Un pied-de-nez aussi à ceux qui voudraient faire de la diversité un ferment de discorde. Comme pour leur rappeler que la stigmatisation est le plus sûr moyen de fracturer une société et de pousser ses forces vives à la confrontation. Le message est clair: c’est dans l’adversité que les communautés font bloc et trouvent les ressources pour affronter ensemble les défis. En redonnant littéralement un coup de propre à leurs rues souillées, les habitants de Middlesbrough et Rotherham ont aussi montré leur détermination à ne pas laisser la violence ternir durablement l’image de leur ville.
Maintenant, place à l’introspection
Si le pire semble avoir été évité, les plaies resteront longtemps à vif. Et ces belles images d’unité et de résilience, aussi réconfortantes soient-elles, ne doivent pas occulter l’immense travail de fond qui reste à mener pour traiter les causes profondes d’une telle déflagration de violence. Car derrière les façades recouvertes de suie se cachent des maux bien réels – pauvreté, chômage, mal-logement, discriminations – qui gangrènent le quotidien de ces villes post-industrielles abandonnées des politiques.

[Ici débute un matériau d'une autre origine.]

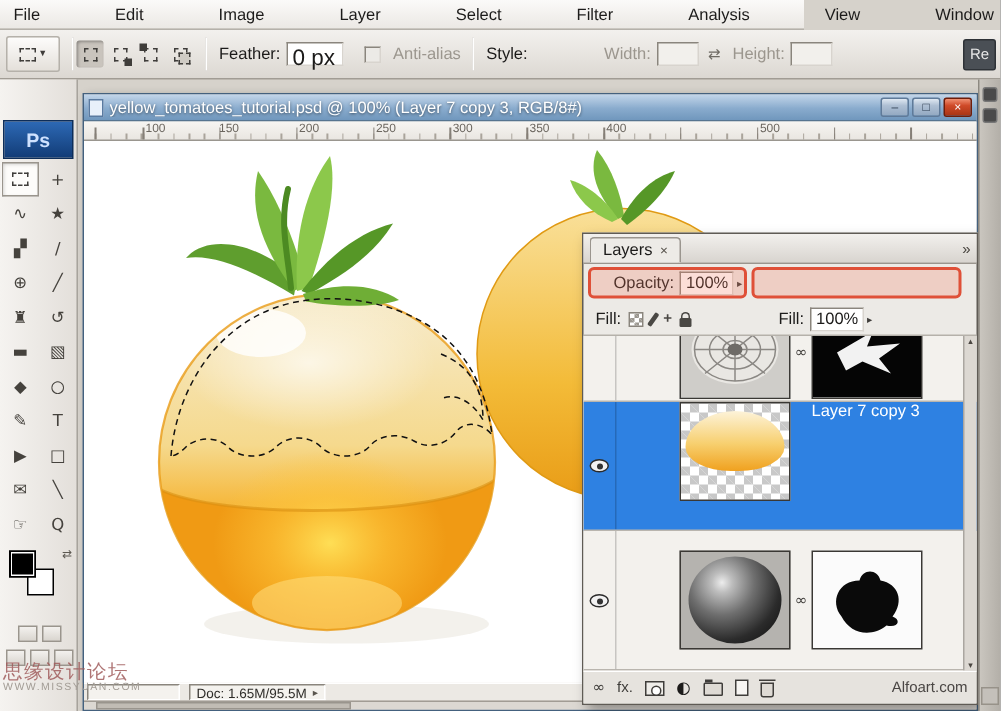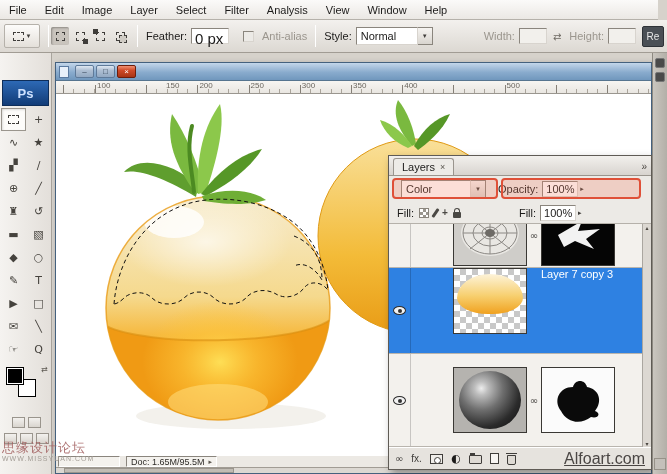--- a/index.html
+++ b/index.html
@@ -7,9 +7,9 @@
   .app { position:relative; width:667px; height:474px; overflow:hidden; background:#d6d2cb; font-size:11px; color:#1c1b1a; }
 
   
-  .menu-bar { position:absolute; left:0; top:0; width:658px; height:20px;
+  .menu-bar { position:absolute; left:0; top:0; width:536px; height:20px;
     background:linear-gradient(#fbfaf9,#ebe8e4); border-bottom:1px solid #b5b1aa;
-    display:flex; align-items:center; }
+    display:flex; align-items:center;gap:32px; }
   .menu-item { padding:3px 9px; font-size:11px; }
 
   

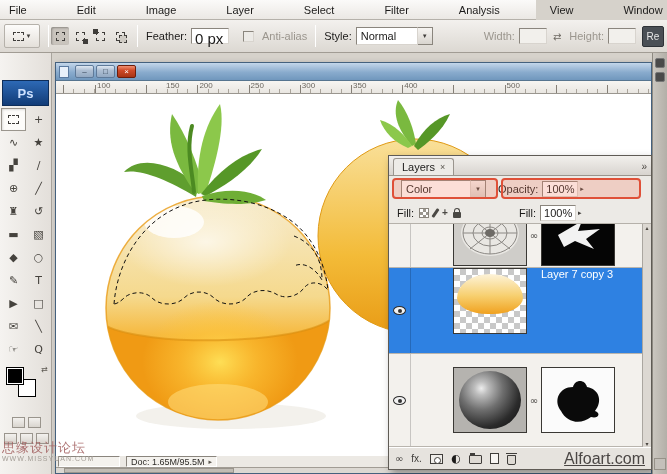--- a/index.html
+++ b/index.html
@@ -217,10 +217,6 @@
     <span class="ob-label disabled">Anti-alias</span>
     <span class="sep"></span>
     <span class="ob-label">Style:</span>
-    <span class="combo">
-      <span class="combo-text">Normal</span>
-      <span class="combo-btn">▼</span>
-    </span>
     <span class="ob-label disabled" style="margin-left:51px;">Width:</span>
     <span class="ob-input short"></span>
     <span class="swap-ic">⇄</span>

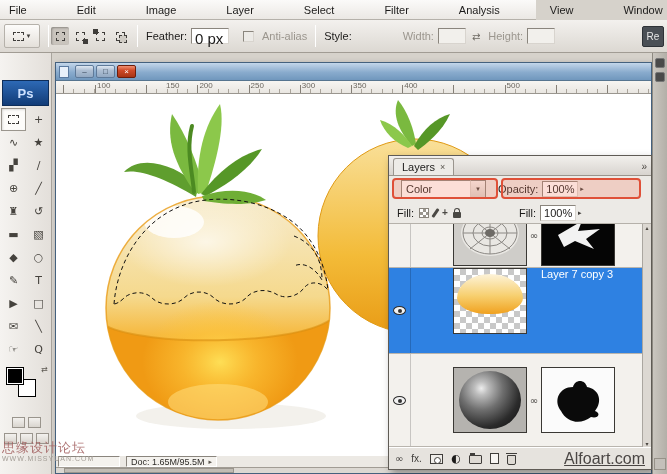--- a/index.html
+++ b/index.html
@@ -314,6 +314,7 @@
   <div class="doc-window">
     <div class="doc-title">
       <span class="doc-icon"></span>
+      <span class="doc-title-text">yellow_tomatoes_tutorial.psd @ 100% (Layer 7 copy 3, RGB/8#)</span>
       <span class="win-btn minmax">–</span>
       <span class="win-btn minmax">□</span>
       <span class="win-btn close">×</span>

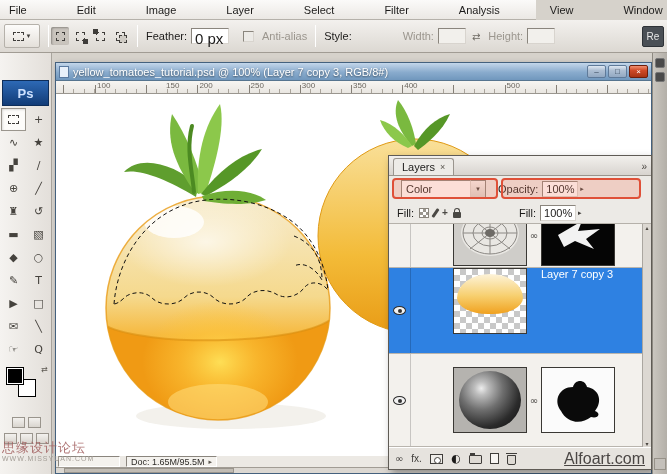--- a/index.html
+++ b/index.html
@@ -321,7 +321,7 @@
     </div>
     <div class="doc-ruler">
         <span class="tick" style="left: 41px;">100</span>
-        <span class="tick" style="left: 110px;">150</span>
+        <span class="tick" style="left: 90px;">150</span>
         <span class="tick" style="left: 143.4px; text-align: center;">200</span>
         <span class="tick" style="left: 194.6px;">250</span>
         <span class="tick" style="left: 245.8px;">300</span>

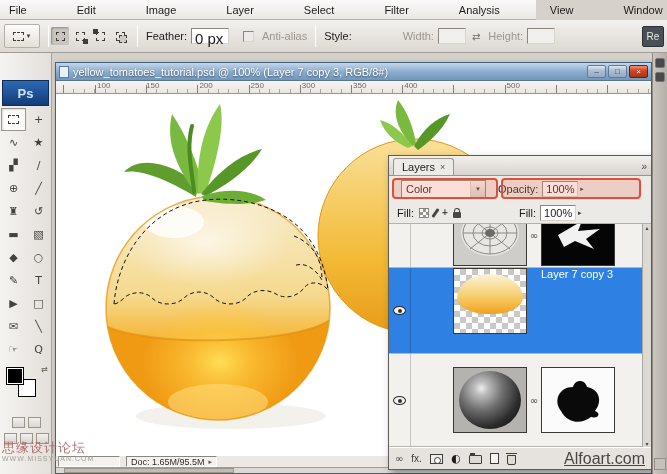--- a/index.html
+++ b/index.html
@@ -403,10 +403,6 @@
       <span class="lp-chevrons">»</span>
     </div>
     <div class="lp-blend">
-      <span class="combo">
-        <span class="combo-text" style="width:70px;">Color</span>
-        <span class="combo-btn">▼</span>
-      </span>
       <span class="op-label">Opacity:</span>
       <span class="field">100%</span>
       <span class="spin">▸</span>

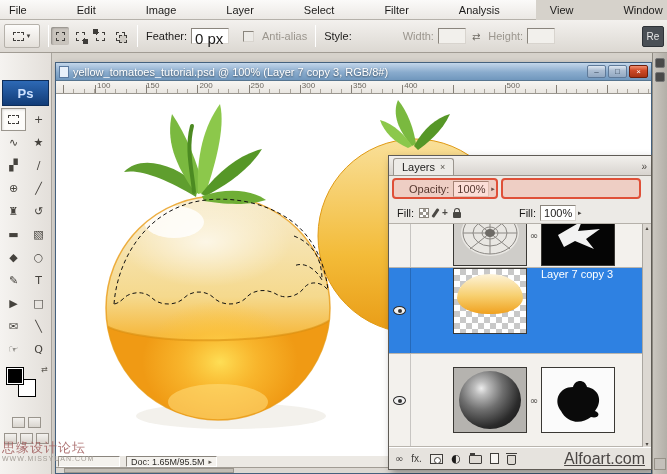--- a/index.html
+++ b/index.html
@@ -161,7 +161,7 @@
   .page-ic { width:9px; height:11px; background:#f7f5f2; border:1px solid #3f3d3a; }
   .trash-ic { width:9px; height:10px; background:#dedad4; border:1px solid #3f3d3a; border-radius:0 0 2px 2px; position:relative; margin-top:3px; }
   .trash-ic::before { content:""; position:absolute; top:-3px; left:-2px; width:11px; height:1px; background:#3f3d3a; }
-  .brand { margin-left:auto; font-size:16px; color:#4a4644;text-decoration:underline; }
+  .brand { margin-left:auto; font-size:10px; color:#4a4644; }
 
   
   .right-strip { position:absolute; left:652px; top:53px; width:15px; height:421px;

C’est peu dire que l’épisode insurrectionnel du week-end aura servi de brutal électrochoc. Le gouvernement sera attendu au tournant sur sa capacité à ne pas retomber dans ses travers sécuritaires, la tentation des raccourcis identitaires, mais à apporter des réponses fortes et pérennes aux fractures béantes que la crise a révélées au grand jour. Pour que le balai citoyen ne se transforme pas en un simple cache-misère.
En attendant, les habitants de Middlesbrough et Rotherham peuvent être fiers. Fiers d’avoir su rester dignes et solidaires dans la tempête. Fiers d’avoir montré le vrai visage d’une Angleterre qui ne se laissera pas abattre par la haine et la violence. Winston Churchill disait qu’il ne faut jamais gâcher une bonne crise. Gageons que les femmes et les hommes de ces cités meurtries auront à cœur de faire mentir le vieux lion, et de transformer ce moment douloureux en opportunité historique de bâtir une société plus juste et apaisée. C’est tout le mal qu’on peut leur souhaiter.